Ada pertenecía a una corte extranjera y deseaba ser reina. No llevaba mucho tiempo allí, pero sabía que, si lograba yacer con el futuro rey de ese reino, aunque solo fuera una vez, su honor le impelería a casarse con ella. Así pues, sobornó a una de las criadas del príncipe para que untara sus ropas con un ungüento que mataría todas sus inhibiciones y despertaría su pasión hasta tal punto que no pensaría en otra cosa que no fuera en satisfacer sus deseos.

Se había asegurado de que no hubiera ninguna mujer bella en la corte ese día y, cuando entró su objetivo, se puso bien a la vista, pero pronto descubrió que no la miraba a ella, sino al amanerado bardo que amenizaba la velada.
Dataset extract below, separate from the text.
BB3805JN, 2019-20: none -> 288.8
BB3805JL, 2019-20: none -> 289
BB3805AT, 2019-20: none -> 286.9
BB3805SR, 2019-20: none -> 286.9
Pasado un rato, el príncipe se acercó a él y le susurró algo al oído, tras lo cual, con disimulo, desaparecieron ambos por una puerta lateral.

Rabiosa, Ada no perdió detalle y comprendió por fin por qué todos sus intentos por seducirle habían sido en vano. No estaba todo perdido: el conocimiento es poder, y ella sabía algo muy jugoso con lo que podría sobornarle y lograr su objetivo de todos modos, aunque con la ventaja de no tener que acostarse con él.

Para su desgracia, no había investigado demasiado las costumbres de ese país, donde la homosexualidad no estaba mal vista, así que, cuando intentó hacer su chantaje, solo consiguió una carcajada y que la metieran en el primer barco de vuelta a su país.